Resina: « Speechless »

Speechless est le premier album indépendant de Resina depuis trois ans. Sur son dernier disque, la violoncelliste et compositrice Karolina Rec, basée à Varsovie, développe massivement son son, qui inclut des idées sur le langage, le rôle de la voix et les aspects toujours changeants de la nature.

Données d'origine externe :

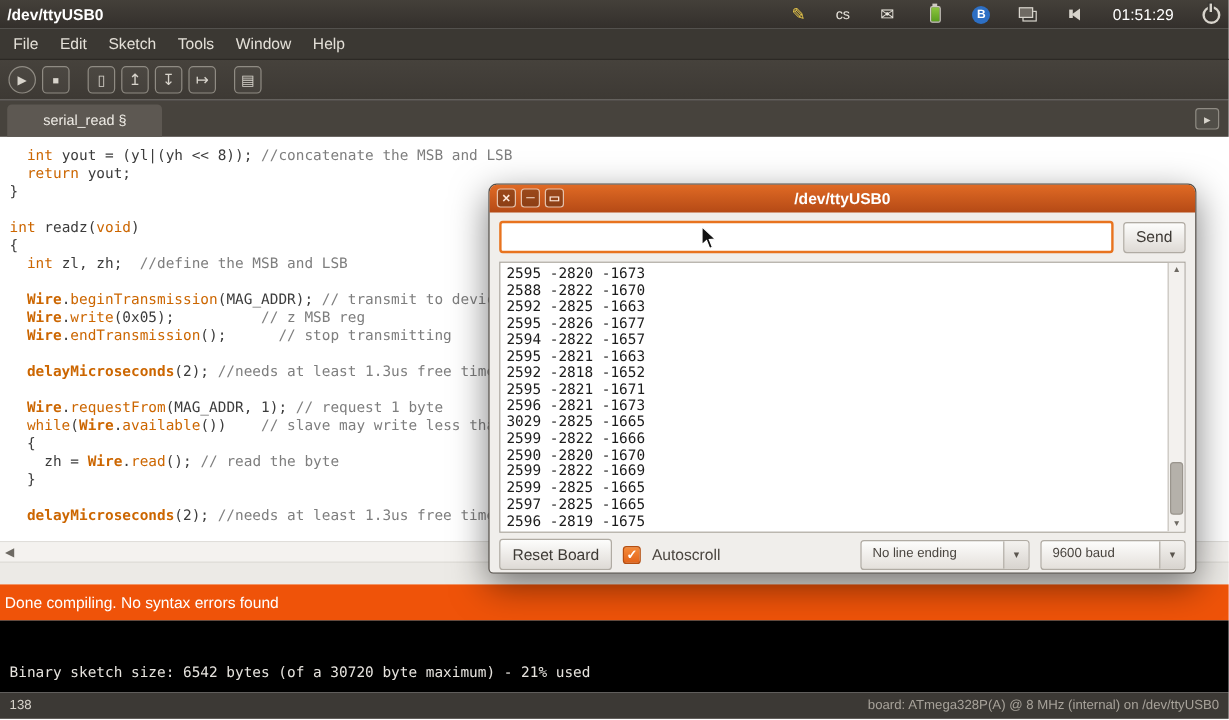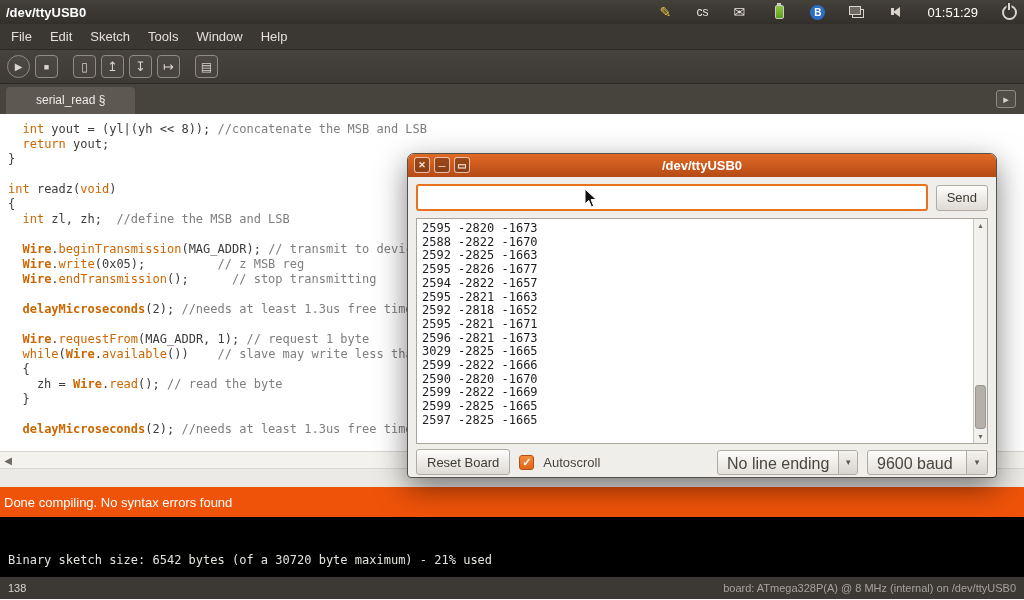"2596 -2819 -1675" div.serial-line { html: none -> <div>2596 -2819 -1675</div> }
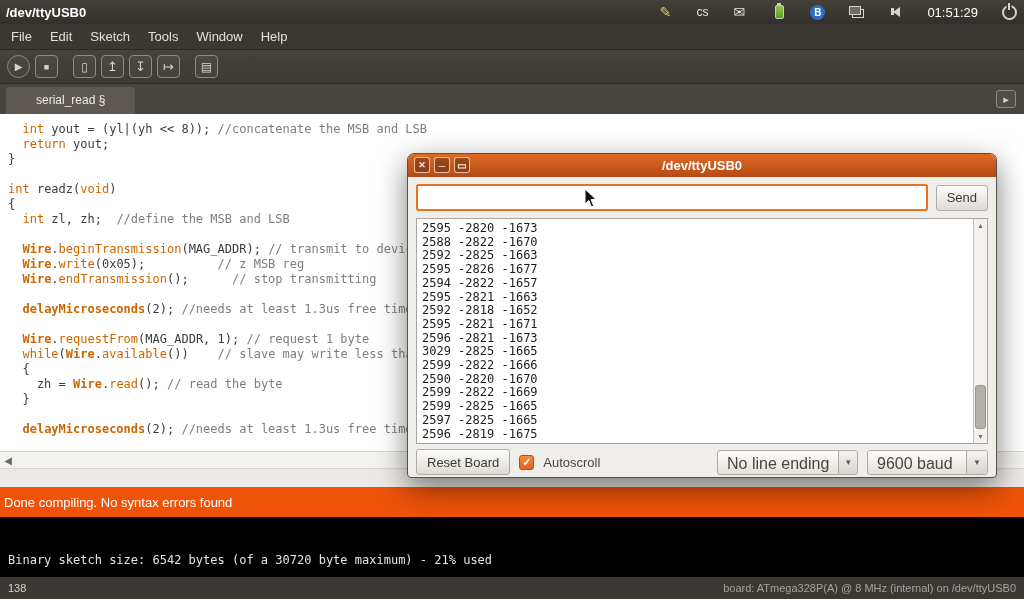"No line ending" .combo-text { font-size: 16px -> 11px }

Les neuf plages sont entremêlées de violoncelle, de voix et d’électronique. Le batteur Mateusz Rychlicki se joint aux 23 musiciens du 441 Hz Choir, tandis que Magdalena Gajdzica joue de la flûte et Micha ? Fojcik inclut des enregistrements de terrain et une conception sonore supplémentaire. Speechless est en fait tout le contraire de son titre, puisque le disque parle de trouver sa voix. Resina a sans aucun doute trouvé la sienne. Sa voix émerge de ruelles sombrement éclairées et l’essence de la flûte, qui charme les serpents, semble évoquer des mystères qui dépassent l’entendement des mortels. L’électronique pulsée et les courants sous-jacents insidieux sont présents tout au long de la durée de l’œuvre, la voix s’allongeant et criant même parfois, comme si elle était victime de méthodes de torture ancestrales.

Sa beauté austère est parsemée de brusques changements d’humeur et de chutes de température. L’imprévisibilité de la nature – de toute chose, en fait – est mise en évidence lorsque les tons s’enfoncent et se transforment soudainement, assaillis par un rythme de grattage soudain et par la batterie alimentée à la nitro. Les sirènes font leur entrée et créent une anxiété collective, ajoutant au sentiment de destruction imminente. Cela accélère également l’intensité de la musique, et par moments, elle peut être un monstre absolu.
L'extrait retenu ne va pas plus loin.